Conservative dentistry treatments
Conservative and restorative dentistry allows us to prevent, stop and cure dental caries in all its phases. Dental caries/tooth decay can slightly affect the dental structure, destroying only the enamel, or progress to more serious stages, invading deeper tissues such as dentin or dental pulp.
The dental caries treatment is based on the removal of (the) infected tissue and subsequent reconstruction of (the)lost tissue with biocompatible (bio-compatible) materials. It is what we used to popularly know as dental fillings and what we currently call dental fillings. A successful result is achieved by carrying out all the appropriate procedures with the best materials and an excellent rehabilitation of the anatomy of each of the teeth.
Nowadays, restorative dentistry encompasses an array of possibilities in terms of restorative technique and materials. The old restorations were made of silver amalgam, but due to their poor aesthetics and their mercury content, they are no longer employed. Nowadays, we use composite resins (composite) that guarantee greater physicochemical properties and greater aesthetic results.
For large reconstructions due to a large loss of dental material, it is recommended to perform dental inlays where a block restoration is made in the laboratory, which has more resistance and hardness.
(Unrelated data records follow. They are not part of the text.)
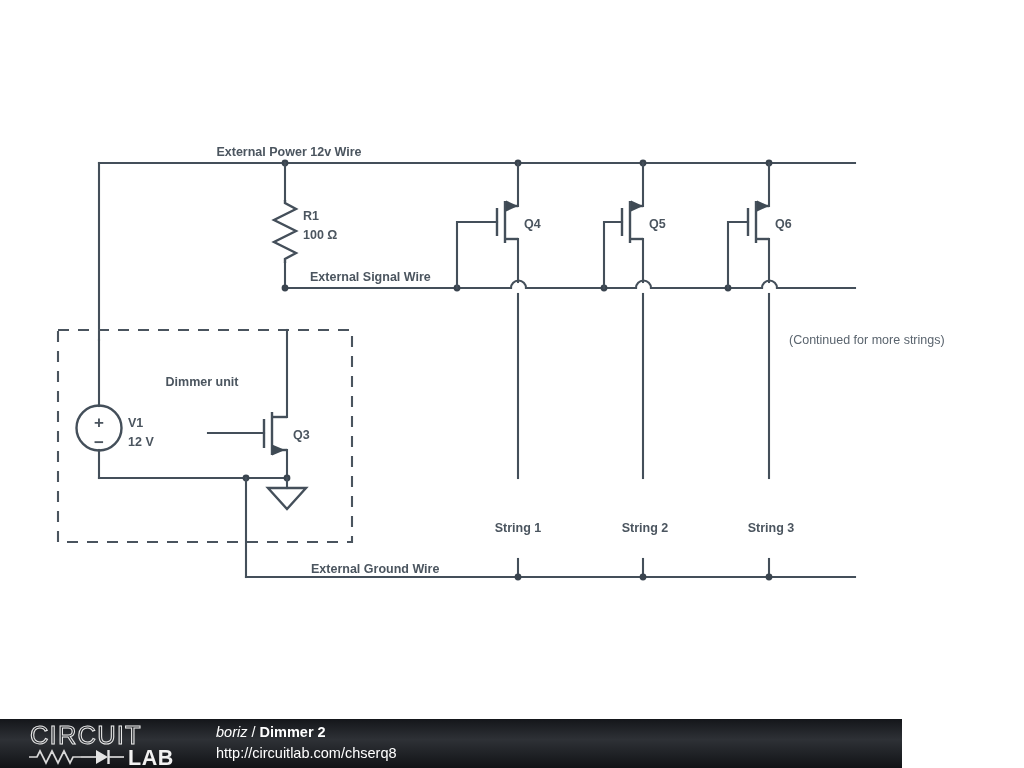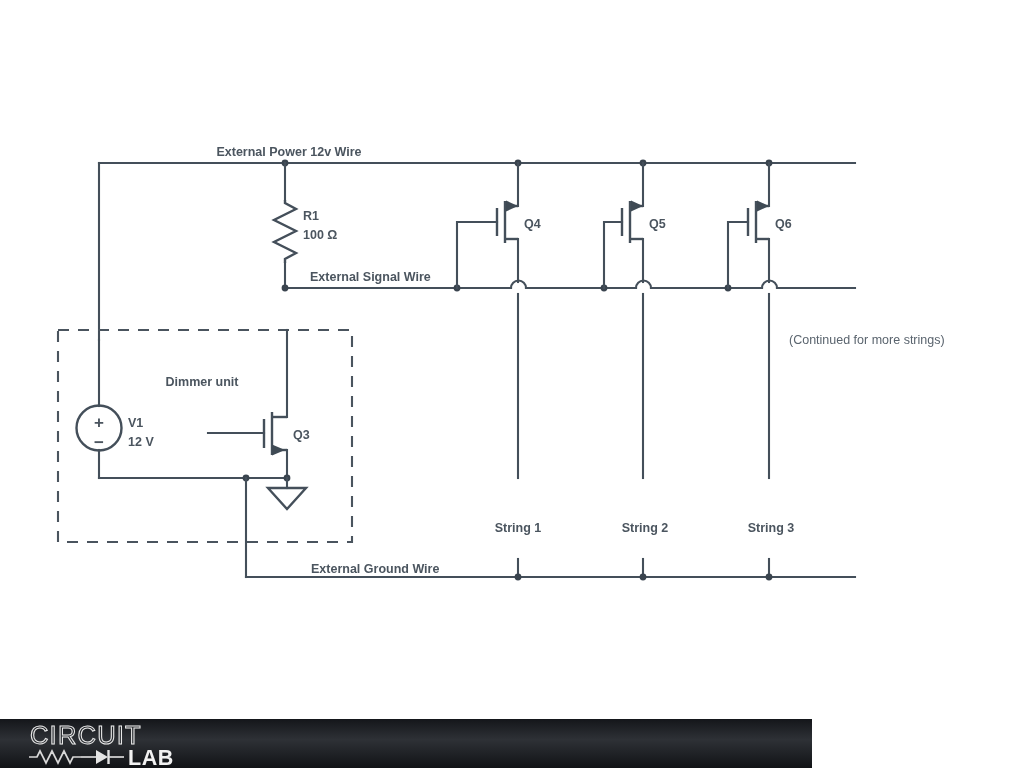--- a/index.html
+++ b/index.html
@@ -83,7 +83,7 @@
     position: absolute;
     left: 0;
     top: 719px;
-    width: 812px;
+    width: 902px;
     height: 49px;
     background: linear-gradient(to bottom, #14161a 0%, #2e3136 42%, #111316 100%);
     overflow: hidden;

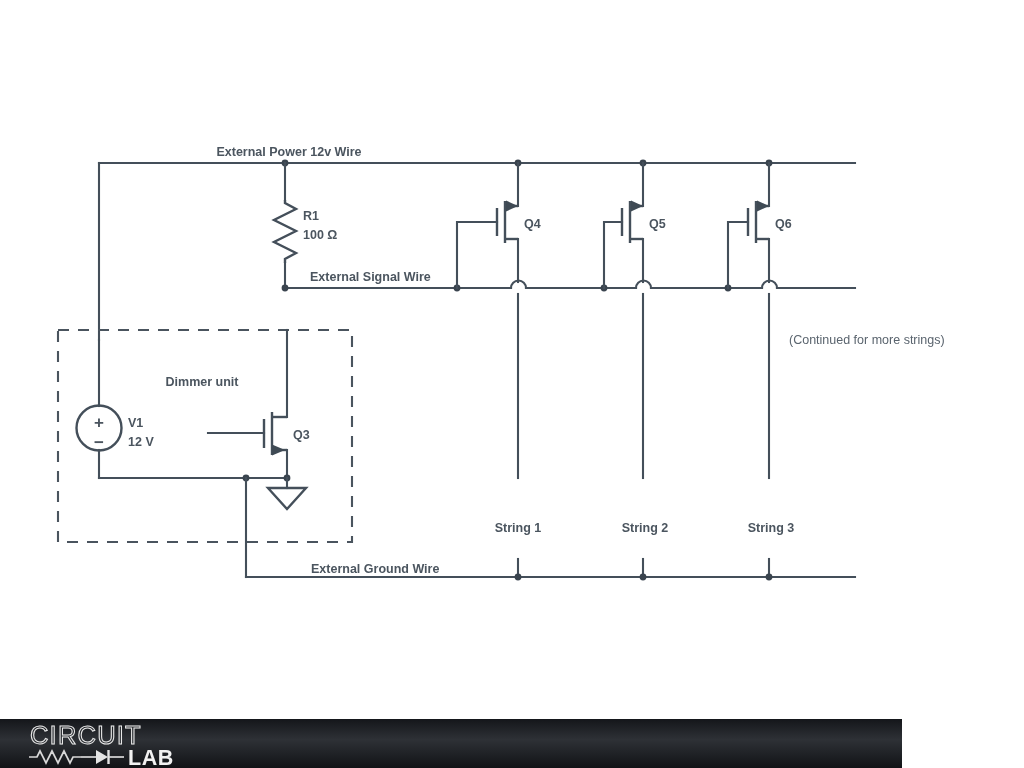--- a/index.html
+++ b/index.html
@@ -303,6 +303,12 @@
     <text x="100" y="43" fill="#f2f2f2" font-family="Liberation Sans, sans-serif" font-size="21.5" font-weight="bold" letter-spacing="0.6">LAB</text>
   </svg>
 
+  <div id="footer-text">
+    <div id="credit-line">
+      <span id="credit-user">boriz</span><span id="credit-sep"> / </span><span id="credit-title">Dimmer 2</span>
+    </div>
+    <div id="footer-url">http://circuitlab.com/chserq8</div>
+  </div>
 
 </div>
A splint consists of a plate that fits over all teeth to cushion the bite and rest the jaw muscles. It consists of a rigid appliance that is custom-made according to the needs and dentition of each patient, as it is designed in a completely personalised way.
Caries is a multifactorial disease characterized by the destruction of the hard tissues of the tooth as a result of the demineralization caused by the acids generated by bacterial plaque from food debris
This disease is the leading cause of tooth loss in young people.
Dental caries is associated with poor oral hygiene (errors in brushing techniques and lack of dental floss), a predisposing genetic aetiology (the influence of saliva pH in relation to caries is studied) and a diet rich in sugars .
If the tooth is not treated, the infection can reach the dental pulp and subsequently inflame the area surrounding the apex (end of the root of the tooth), producing apical periodontitis, and can lead to an abscess, cellulitis or even a phlegmon
When dental caries has spread to the pulp we will have to perform endodontics (root canal treatment) and possibly reconstruct the tooth with a crown, so that if we arrive in time to treat the caries we will avoid a possible endodontics or extraction in the future, if the tooth is not restorable.
Oral hygiene is necessary to prevent tooth decay and consists of proper tooth brushing technique, at least twice a day, (preferably after every meal and at bedtime), as well as flossing once a day and rinsing with fluoride or other antiseptics if required.
In addition, a rigorous examination of the oral cavity and an exhaustive oral cleaning and regular check-ups are important.
It is also important to maintain a healthy and balanced diet avoiding sticky foods, sugary drinks or constantly sucking on candies.